Myocarditis is a condition that occurs when there is inflammation in the heart muscle. The causes of myocarditis can vary widely and include viral infections, bacterial infections, fungal infections, drug reactions, and autoimmune disorders. Symptoms of myocarditis can include chest pain, shortness of breath, fatigue, palpitations, and fever. Treatment of myocarditis depends on the underlying cause, but may involve rest, medications to reduce inflammation or control the immune system, and supportive care such as fluids and oxygen. In severe cases of myocarditis, complications can occur such as heart failure, arrhythmias, and even sudden cardiac death. Prevention of myocarditis involves avoiding exposure to infectious agents and seeking prompt medical attention if symptoms develop.

Résumé

  • Myocarditis is an inflammatory disease of the heart muscle caused by various infectious and non-infectious conditions. It can be classified as acute, subacute, or chronic, and can present with focal or diffuse involvement. Inherited forms, like Chagas disease or arrhythmogenic right ventricular cardiomyopathy, may mimic acute or chronic myocarditis.
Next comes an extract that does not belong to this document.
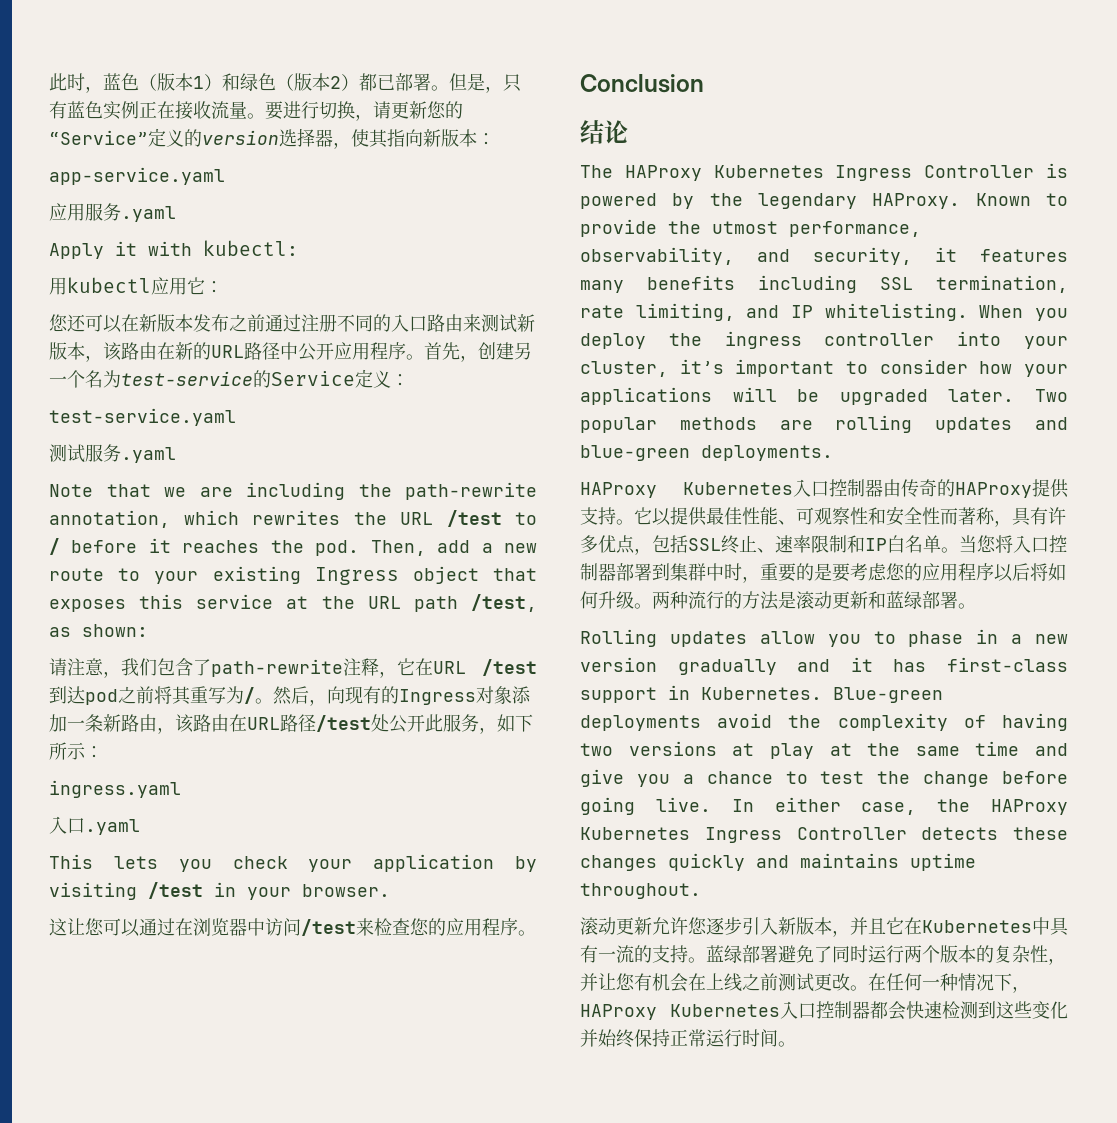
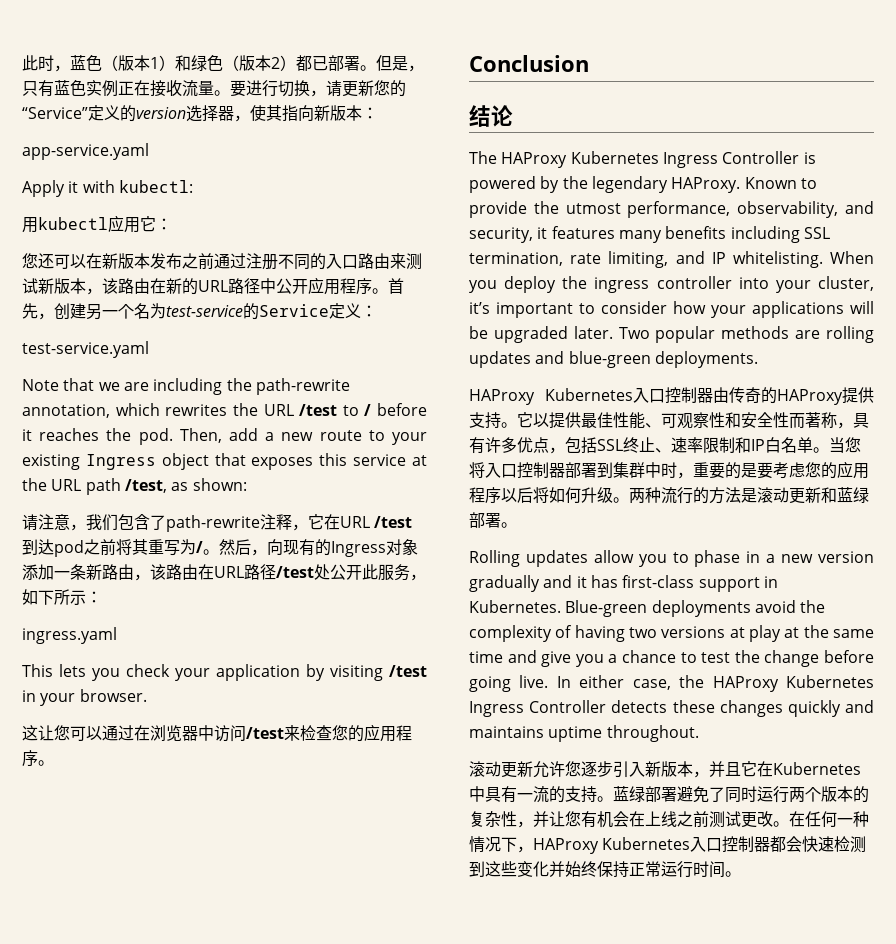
[49,203,176,222] // 应用服务.yaml -> (149, 151) none
[49,444,176,463] // 测试服务.yaml -> (149, 349) none
[49,816,140,835] // 入口.yaml -> (117, 635) none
  • Diagnosing myocarditis is challenging due to its ill-defined frequency, variable presentation, and lack of a definitive diagnostic test. Clinical manifestations are broad, ranging from fatigue and chest pain to arrhythmias, heart failure, and sudden cardiac death. ECG abnormalities, such as ST-T wave changes, and echocardiographic findings, including ventricular dysfunction, can be suggestive.
  • Clinical-pathological classification uses histologic and clinical features to aid diagnosis and management. Acute forms include fulminant and acute myocarditis, while chronic forms include active and persistent myocarditis, each with distinct clinical profiles.
  • Presentations vary, including acute coronary syndrome-like symptoms, new-onset or worsening heart failure, and hemodynamic instability with arrhythmias or cardiac shock. Subacute/chronic myocarditis can manifest as frequent relapses (chronic active) or persistent chest pain without significant ventricular dysfunction (chronic persistent).
  • Physical examination findings are generally non-specific but may reveal signs of volume overload or cardiac dysfunction, such as new murmurs or pericardial friction rubs. Elevated markers like CRP, ESR, BNP, and troponins can be seen in laboratory investigations.
  • ECG findings can range from normal to ST-T wave changes and complex ventricular arrhythmias. High-grade AV block is more common in Lyme disease, cardiac sarcoidosis, or Chagas disease-related myocarditis. Chest X-rays can show cardiomegaly and pulmonary congestion.
  • Endomyocardial biopsy, guided by the Dallas criteria, can be useful, but its decision should be based on the likelihood of impacting management. Outcome predictors include low initial ejection fraction, sustained ventricular arrhythmias, and low cardiac output syndrome.
  • Management involves standard heart failure therapy, including diuretics, ACE inhibitors/ARBs, beta-blockers, and mineralocorticoid receptor antagonists. In severe cases, mechanical circulatory support (LVAD, ECMO) may be necessary. Antiarrhythmic therapy and ICD implantation can be considered for life-threatening arrhythmias.
  • Immunosuppressive therapy with agents like steroids, mycophenolate mofetil, cyclosporine, or IVIG may be considered, although the evidence for benefit is not definitive. Etiological factors should be targeted with specific therapies when possible.
  • Avoidance of strenuous exercise is crucial. Follow-up involves regular echocardiograms (initially every 1-3 months) to assess disease progression. Cardiac function assessments should be performed at 1 and 6 months, followed by long-term monitoring.